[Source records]
>>>>>
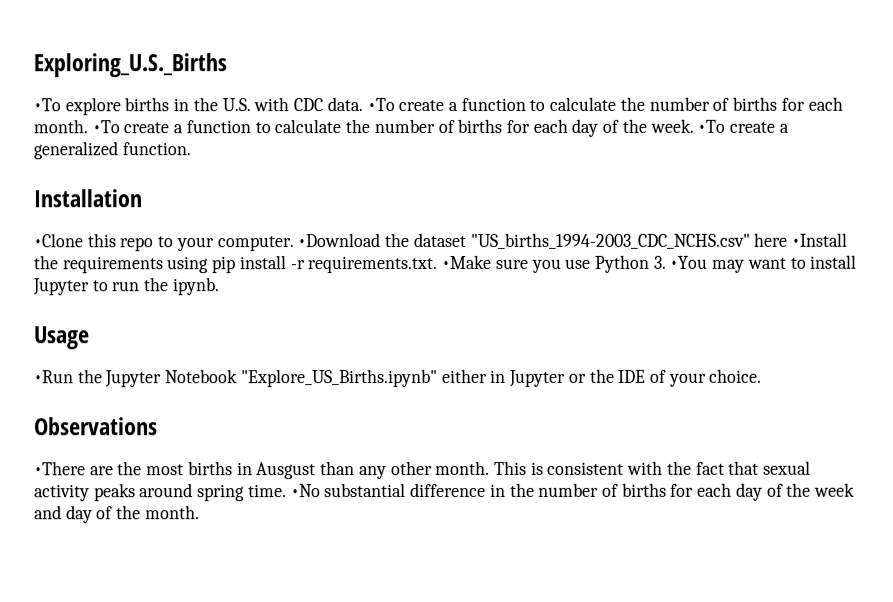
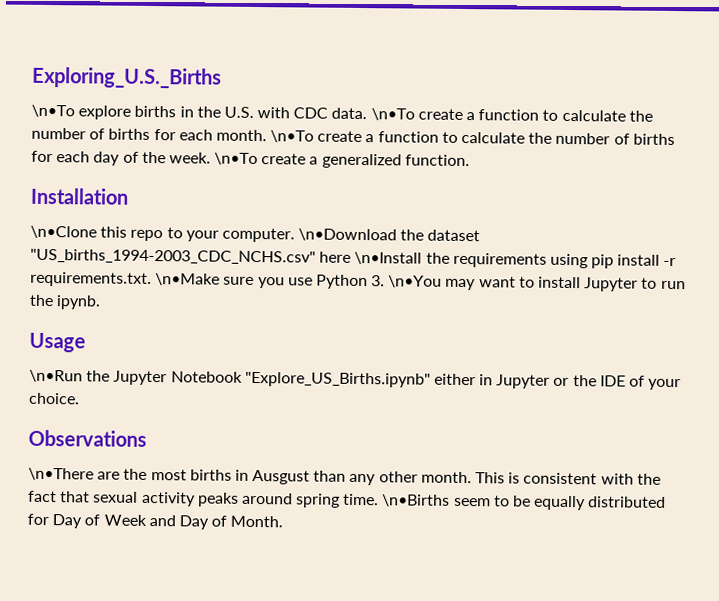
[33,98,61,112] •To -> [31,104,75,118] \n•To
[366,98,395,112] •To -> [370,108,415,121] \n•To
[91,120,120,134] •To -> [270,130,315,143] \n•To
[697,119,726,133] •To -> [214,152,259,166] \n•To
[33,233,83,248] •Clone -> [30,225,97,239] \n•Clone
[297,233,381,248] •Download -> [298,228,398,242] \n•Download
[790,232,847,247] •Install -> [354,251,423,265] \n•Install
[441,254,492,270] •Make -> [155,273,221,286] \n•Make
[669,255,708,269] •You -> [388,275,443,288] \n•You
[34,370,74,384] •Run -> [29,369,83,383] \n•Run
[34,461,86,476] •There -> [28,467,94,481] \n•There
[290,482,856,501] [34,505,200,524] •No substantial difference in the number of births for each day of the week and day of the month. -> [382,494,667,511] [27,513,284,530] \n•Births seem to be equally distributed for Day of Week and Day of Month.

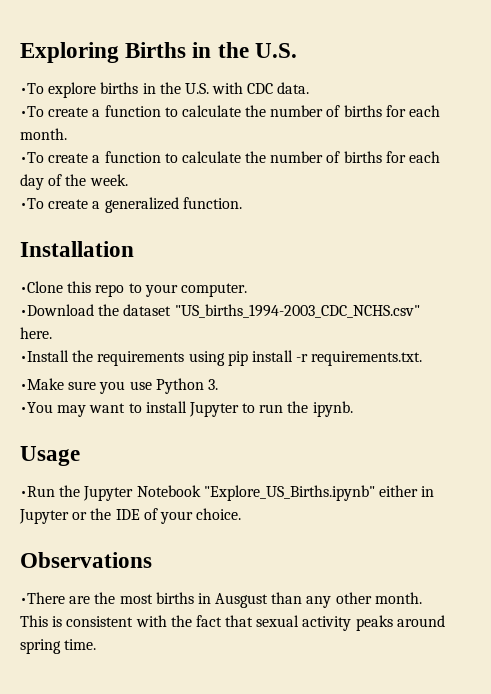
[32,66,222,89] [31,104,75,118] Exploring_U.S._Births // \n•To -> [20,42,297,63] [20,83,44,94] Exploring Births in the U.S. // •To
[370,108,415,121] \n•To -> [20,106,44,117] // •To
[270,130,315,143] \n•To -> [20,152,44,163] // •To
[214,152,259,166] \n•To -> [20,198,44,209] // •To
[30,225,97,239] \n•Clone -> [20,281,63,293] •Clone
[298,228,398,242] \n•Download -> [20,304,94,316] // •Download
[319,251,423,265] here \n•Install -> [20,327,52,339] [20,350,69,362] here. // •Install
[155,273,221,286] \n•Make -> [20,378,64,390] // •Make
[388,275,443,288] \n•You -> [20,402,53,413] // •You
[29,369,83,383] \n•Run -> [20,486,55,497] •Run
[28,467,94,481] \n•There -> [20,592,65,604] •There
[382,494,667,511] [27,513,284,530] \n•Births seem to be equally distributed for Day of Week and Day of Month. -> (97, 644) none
<<<<<
Problem statement
The required reply is the count of lines in the entries above where the string "Make" appears, and nothing more.

Result
2